_EXERCISE DIRECTIONS_:
Among the records, how many lines contain "Smooth"? Only the number is needed.

_EXERCISE DATA_:
☆ ☆ ☆
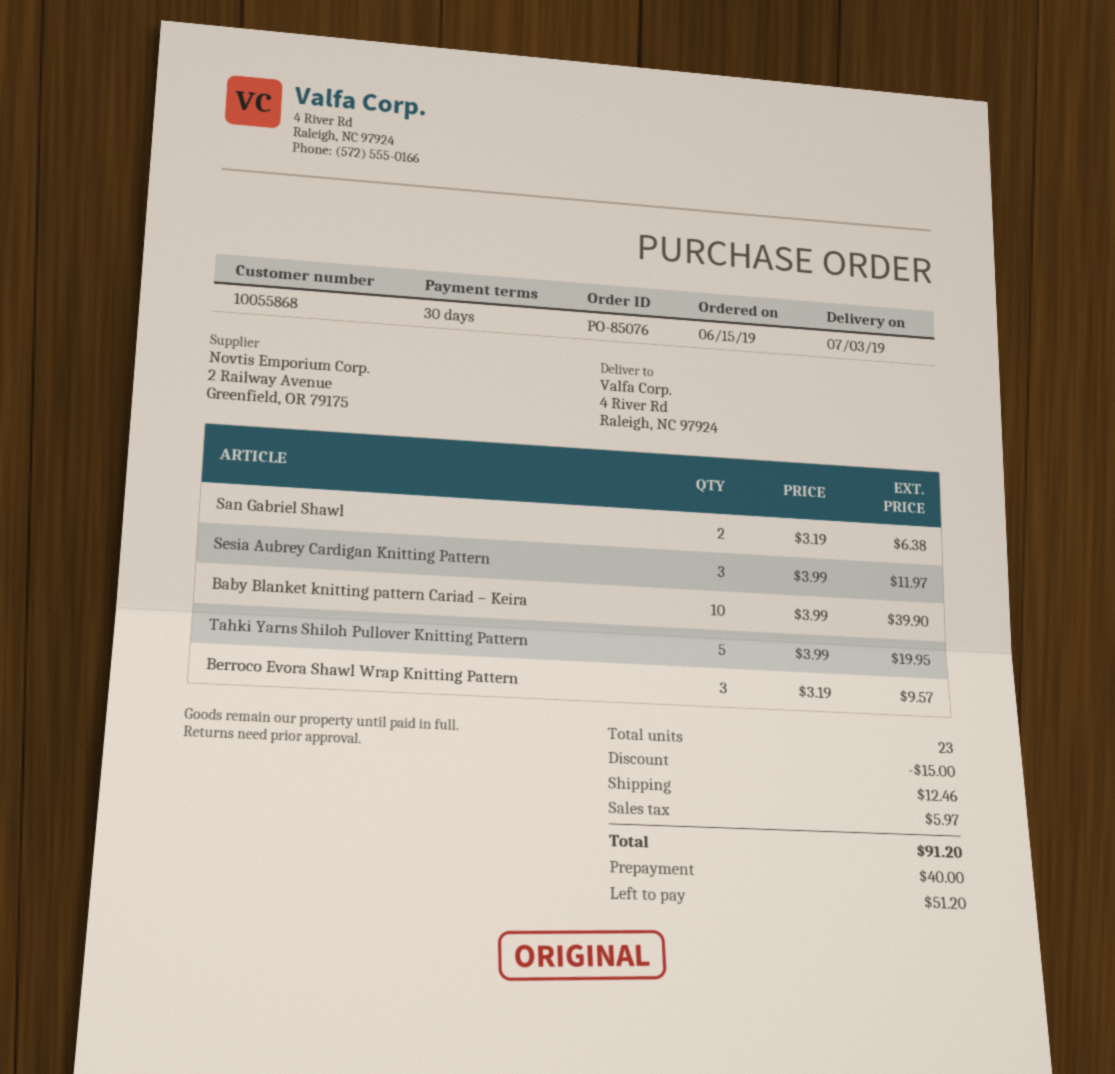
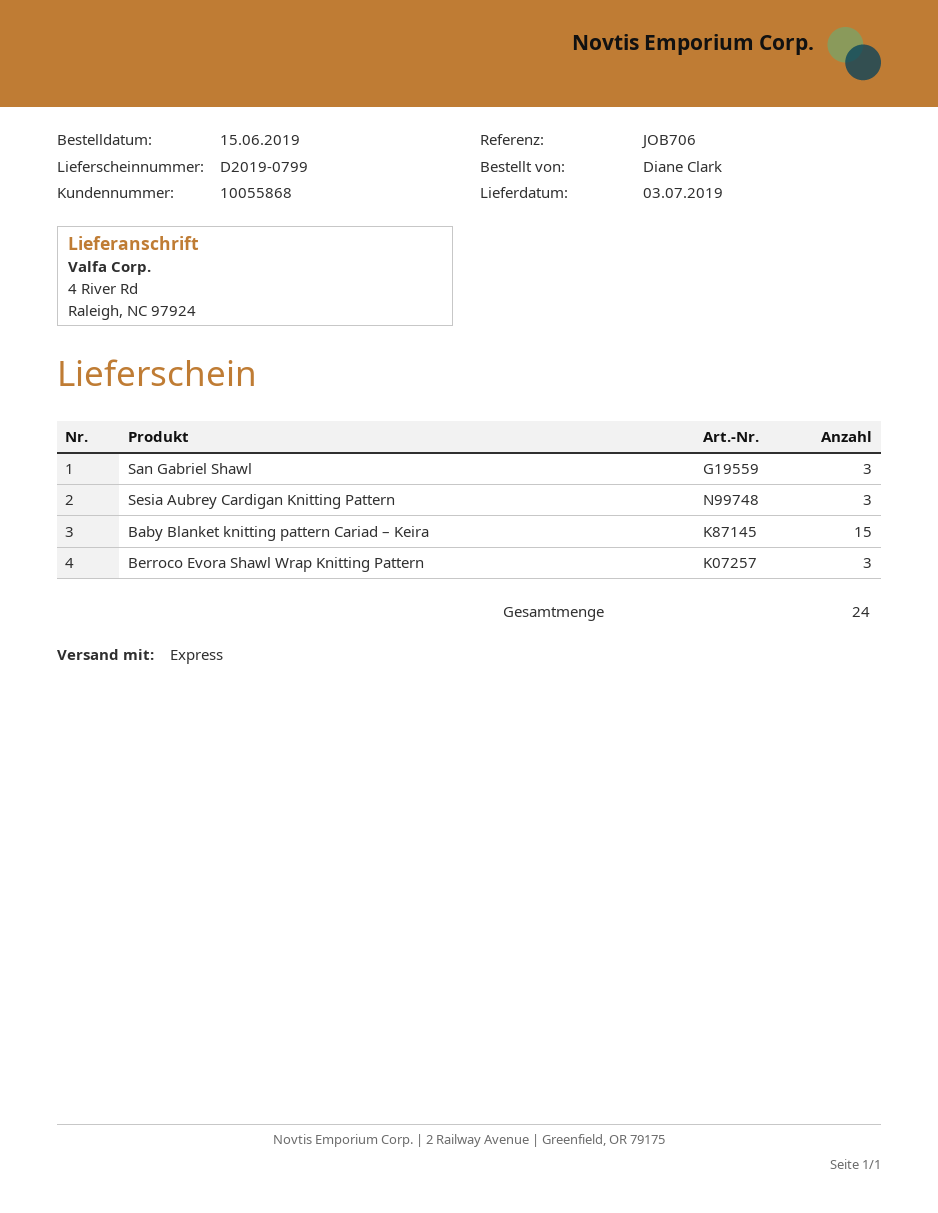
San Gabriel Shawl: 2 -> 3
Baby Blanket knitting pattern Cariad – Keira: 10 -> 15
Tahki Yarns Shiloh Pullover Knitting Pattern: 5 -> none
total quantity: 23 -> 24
☆ ☆ ☆
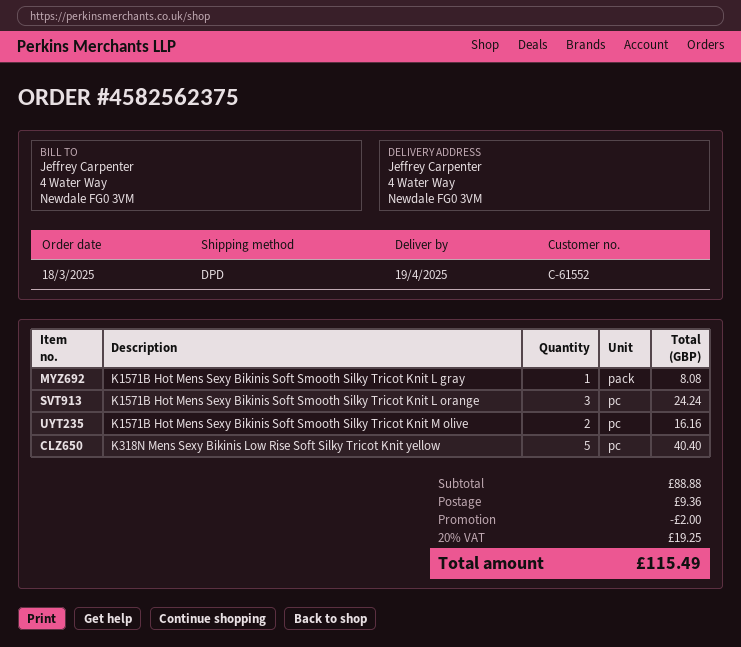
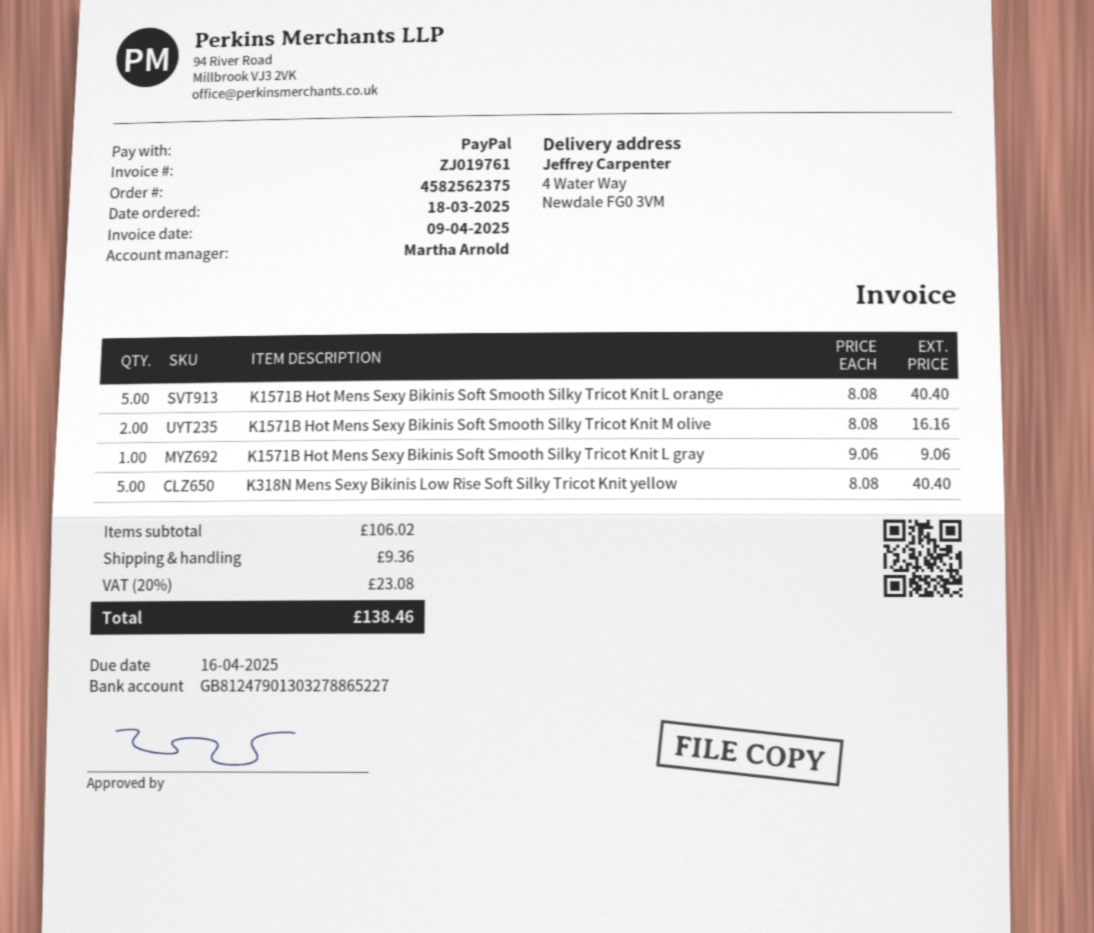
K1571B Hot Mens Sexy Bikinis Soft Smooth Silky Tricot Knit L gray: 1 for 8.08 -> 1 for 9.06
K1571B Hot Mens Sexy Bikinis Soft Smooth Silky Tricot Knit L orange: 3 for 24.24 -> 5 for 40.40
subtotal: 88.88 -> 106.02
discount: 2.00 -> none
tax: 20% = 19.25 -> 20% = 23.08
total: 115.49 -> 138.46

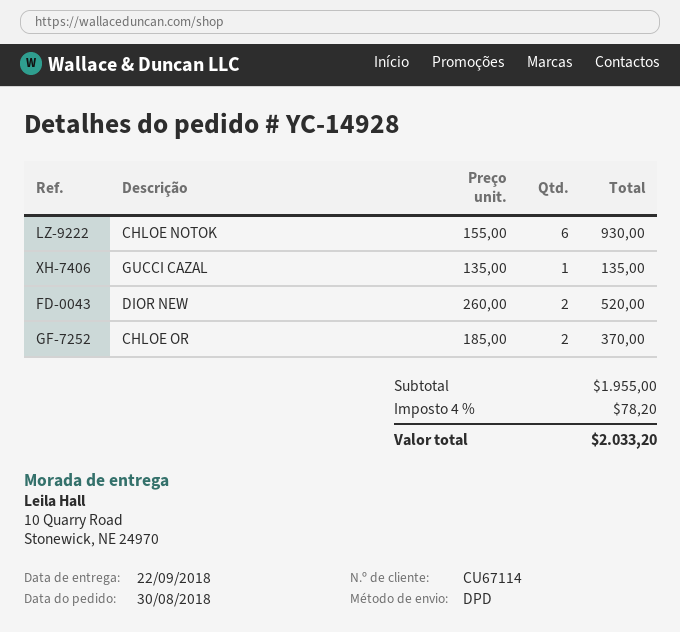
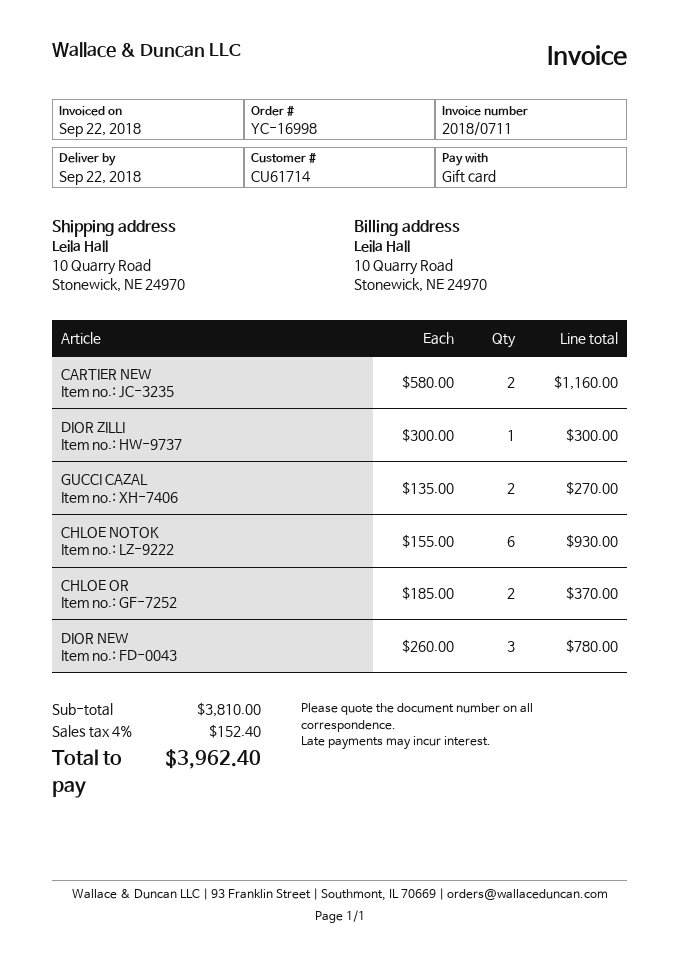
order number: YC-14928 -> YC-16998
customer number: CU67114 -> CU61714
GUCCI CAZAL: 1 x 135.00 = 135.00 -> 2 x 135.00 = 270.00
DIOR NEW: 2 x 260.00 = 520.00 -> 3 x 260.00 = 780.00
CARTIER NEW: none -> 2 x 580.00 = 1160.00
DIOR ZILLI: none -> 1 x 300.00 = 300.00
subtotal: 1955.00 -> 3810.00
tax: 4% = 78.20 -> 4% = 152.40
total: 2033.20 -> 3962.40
☆ ☆ ☆
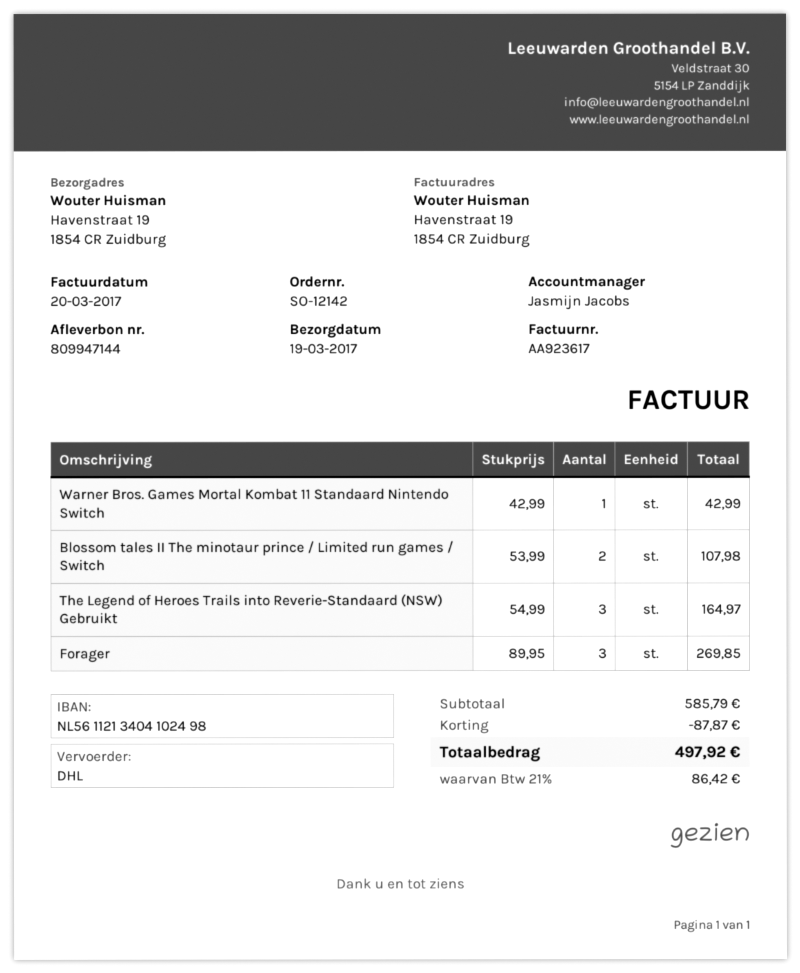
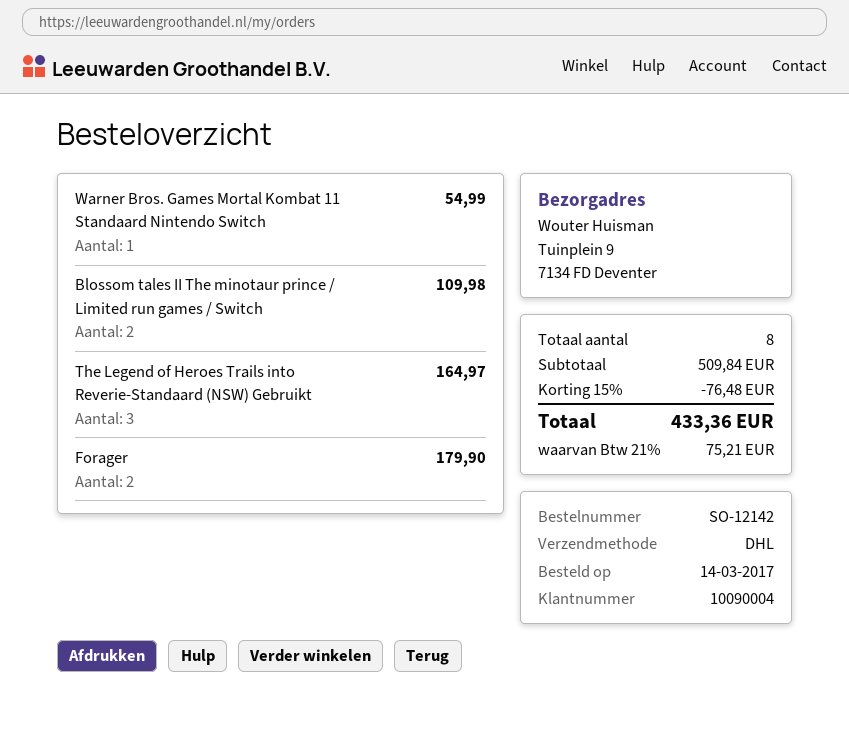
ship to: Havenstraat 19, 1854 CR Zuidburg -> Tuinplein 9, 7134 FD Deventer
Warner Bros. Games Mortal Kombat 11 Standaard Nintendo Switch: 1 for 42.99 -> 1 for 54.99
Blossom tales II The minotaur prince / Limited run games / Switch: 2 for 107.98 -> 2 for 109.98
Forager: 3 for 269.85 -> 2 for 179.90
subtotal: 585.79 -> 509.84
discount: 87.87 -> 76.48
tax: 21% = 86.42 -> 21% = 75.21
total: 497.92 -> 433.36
☆ ☆ ☆
_WRITTEN ANSWER_:
2